Nvidia is going to try and bait AMD graphics card customers to Nvidia graphics, just for the PPU on-board, or integrated, or the exclusivity of using the Ageia software, which will likely now be tailored over time, to use Nvidia GPUs.
Intel will bait AMD CPU customers to Intel CPUs for much the same reason, the fact that their Havok physics engine will be tailored more and more for Intel CPUs.
Eventually, there will come a time when users will not budge, meaning that either Nvidia or Intel will need to budge, and start offering compatibility, otherwise AMD will need to offer their own-brand physics. At this point, the companies will likely start offering inter-compatibility, or better yet (to keep the profit margins up) their own seperate hardware.

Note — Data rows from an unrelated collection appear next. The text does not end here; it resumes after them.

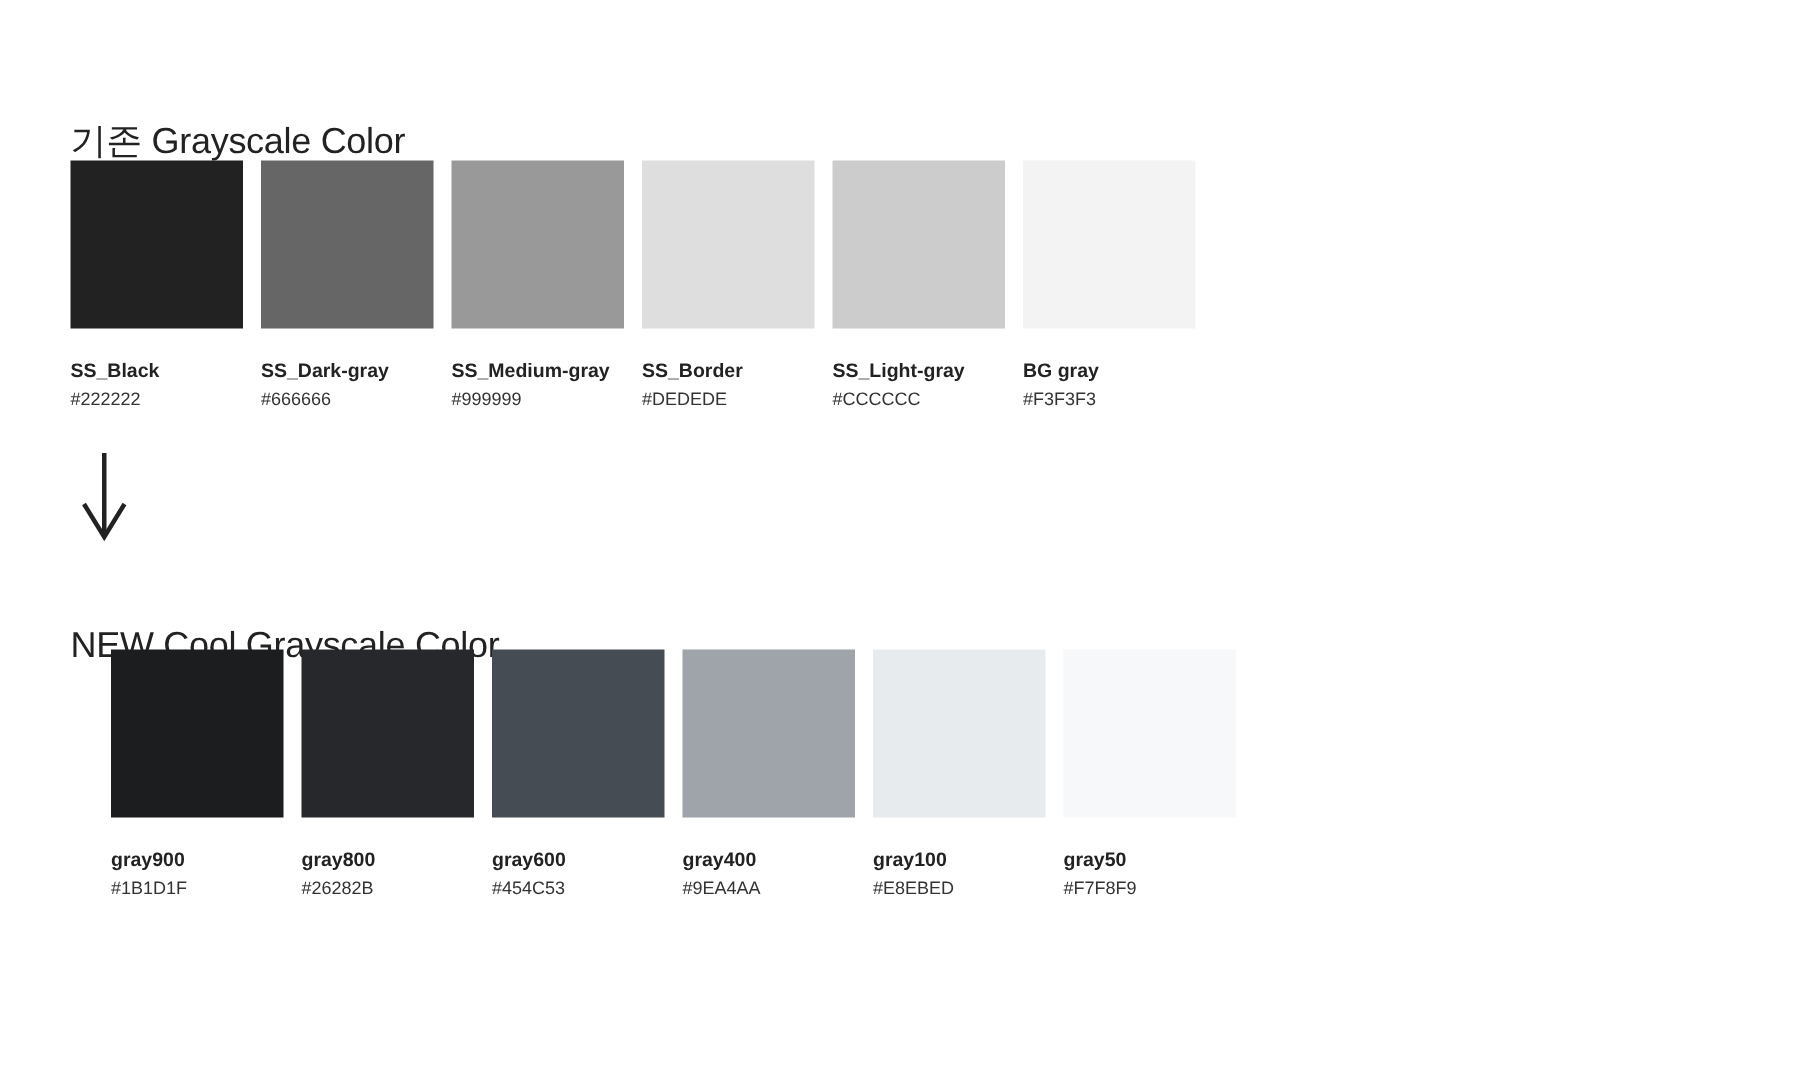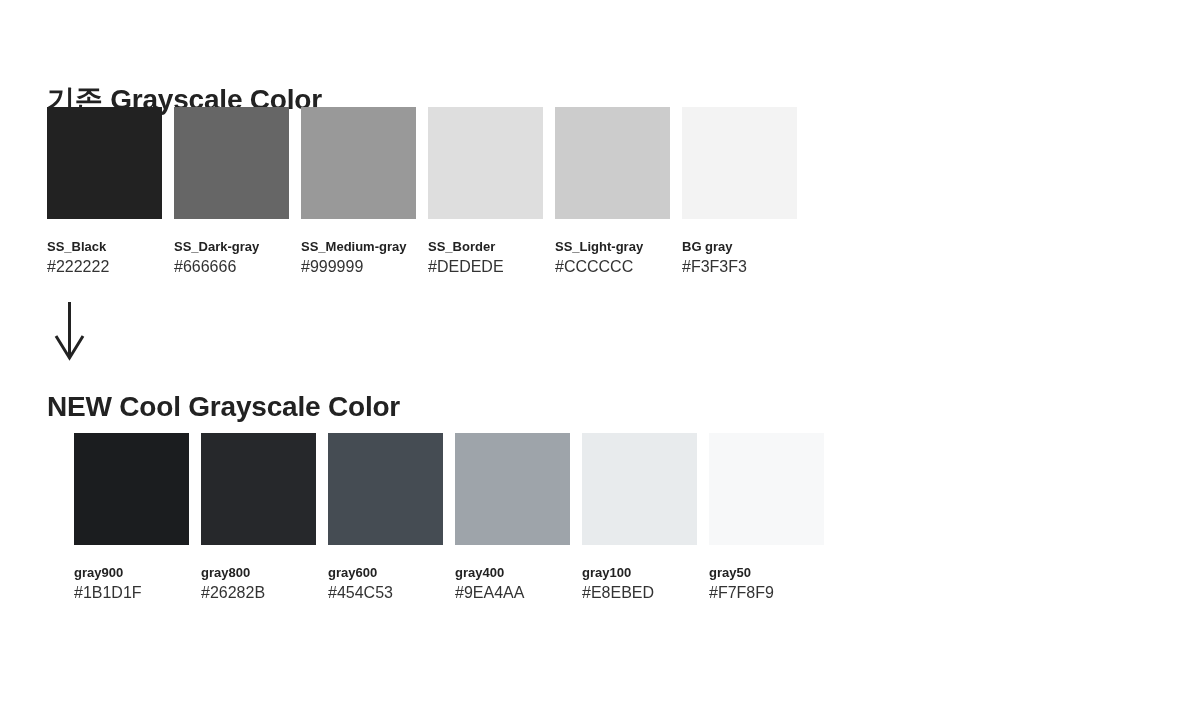--- a/index.html
+++ b/index.html
@@ -28,8 +28,8 @@
   .section-title {
     position: absolute;
     left: 47px;
-    font-size: 28px;
-    font-weight: bold;
+    font-size: 24px;
+    font-weight: normal;
     letter-spacing: -0.2px;
     color: #222222;
     white-space: nowrap;

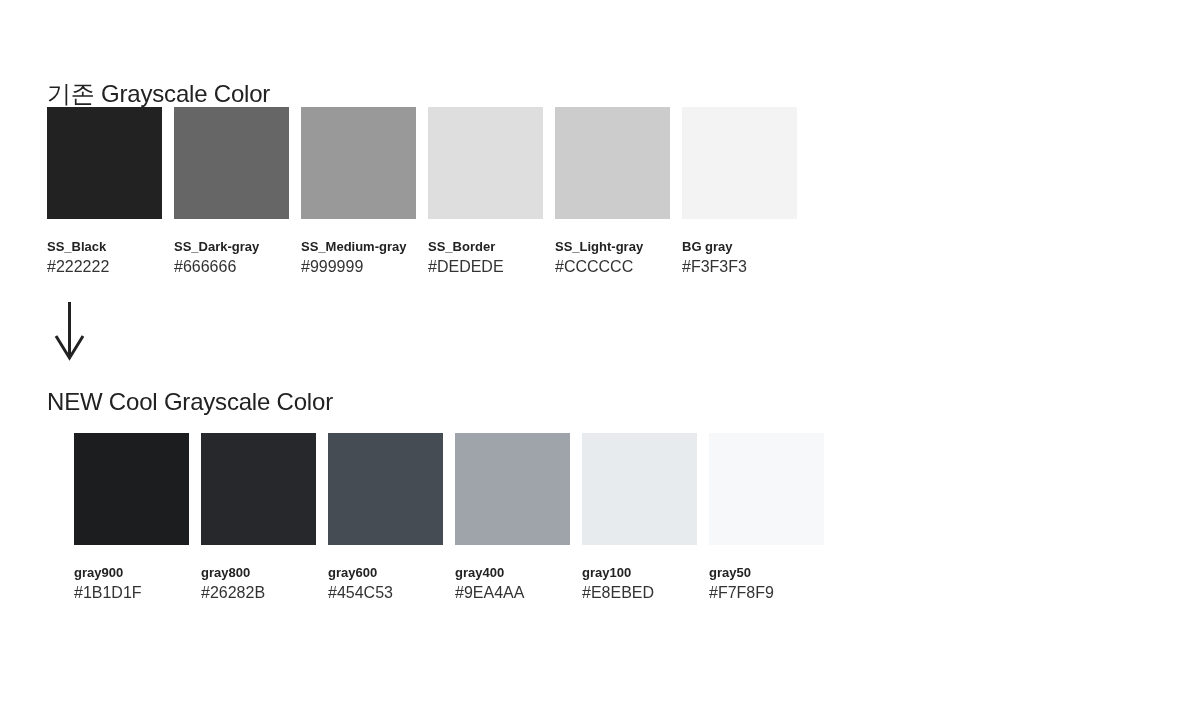--- a/index.html
+++ b/index.html
@@ -73,7 +73,7 @@
 
   .swatch-hex {
     margin-top: 6px;
-    font-size: 16px;
+    font-size: 12px;
     font-weight: normal;
     line-height: 13px;
     color: #333333;

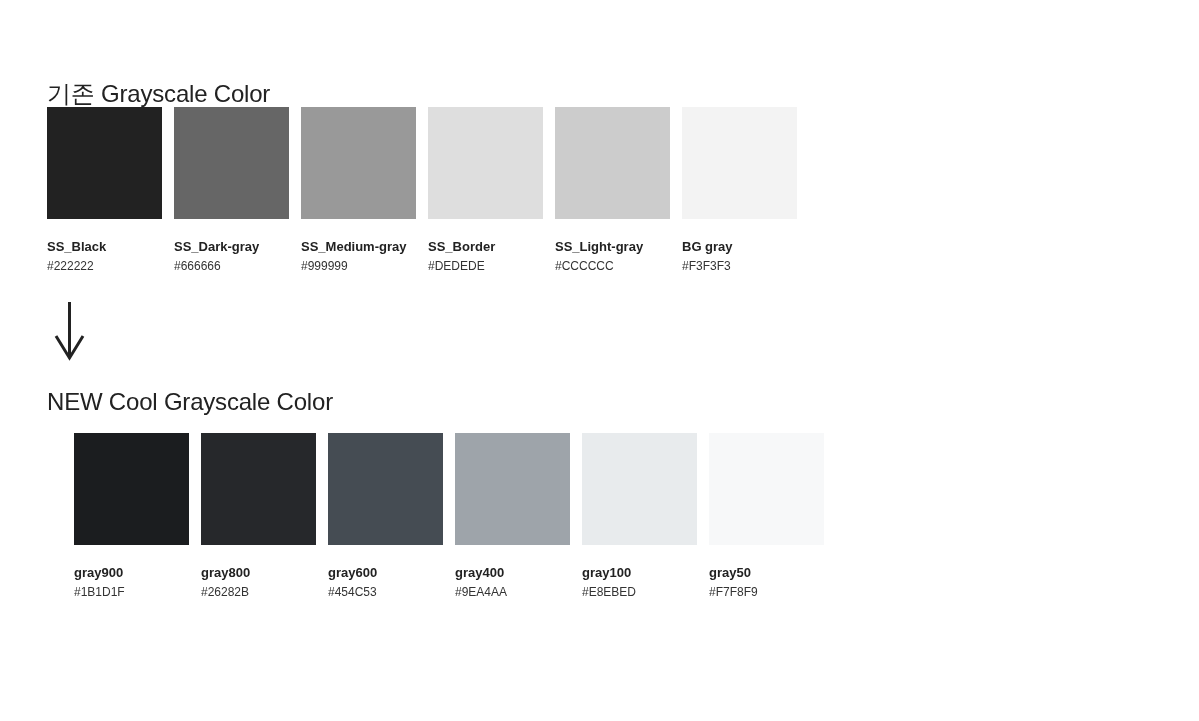--- a/index.html
+++ b/index.html
@@ -35,7 +35,7 @@
     white-space: nowrap;
   }
   #title-legacy { top: 58px; }
-  #title-new    { top: 368px; }
+  #title-new    { top: 397px; }
 
   
   .swatch-row {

Therefore, PPUs will come back around, most likely.
Offering PPUs, rather than offloading the work to other components already in use, means that those components won't be over-burdened by the work when it's extremely intensive. For example; imagine Half-Life 3 if you will. Imagine it has the latest physics engine, along with the latest graphics engine technologies, and is a very hard game to render, with a lot of work and strain for the CPU, GPU and PPU (if any).
Even with these dual-core GPUs/multi-GPU setups, the GPUs could be over-loaded with work, specifically at higher resolutions, with higher settings. How would they be able to efficiently work out the Physics, and destruction of objects, while simultaneously being able to put all of that on-screen? I'd say it would still be a hard task.
I still think, yes, GPU and PPU in one is a good idea, but frankly, I'd like a GPU that can handle the graphics, without being bogged down by working out all of the physics at the same time.
Oh, and just to re-iterate the first point, either way, AMD would be screwed, unless the Havok and/or Ageia PhysX engines were opened up to it, and I must say, that would likely mean that seperate PPUs might end up being released anyhow, so that AMD users don't suffer, but the other two companies can still earn profits.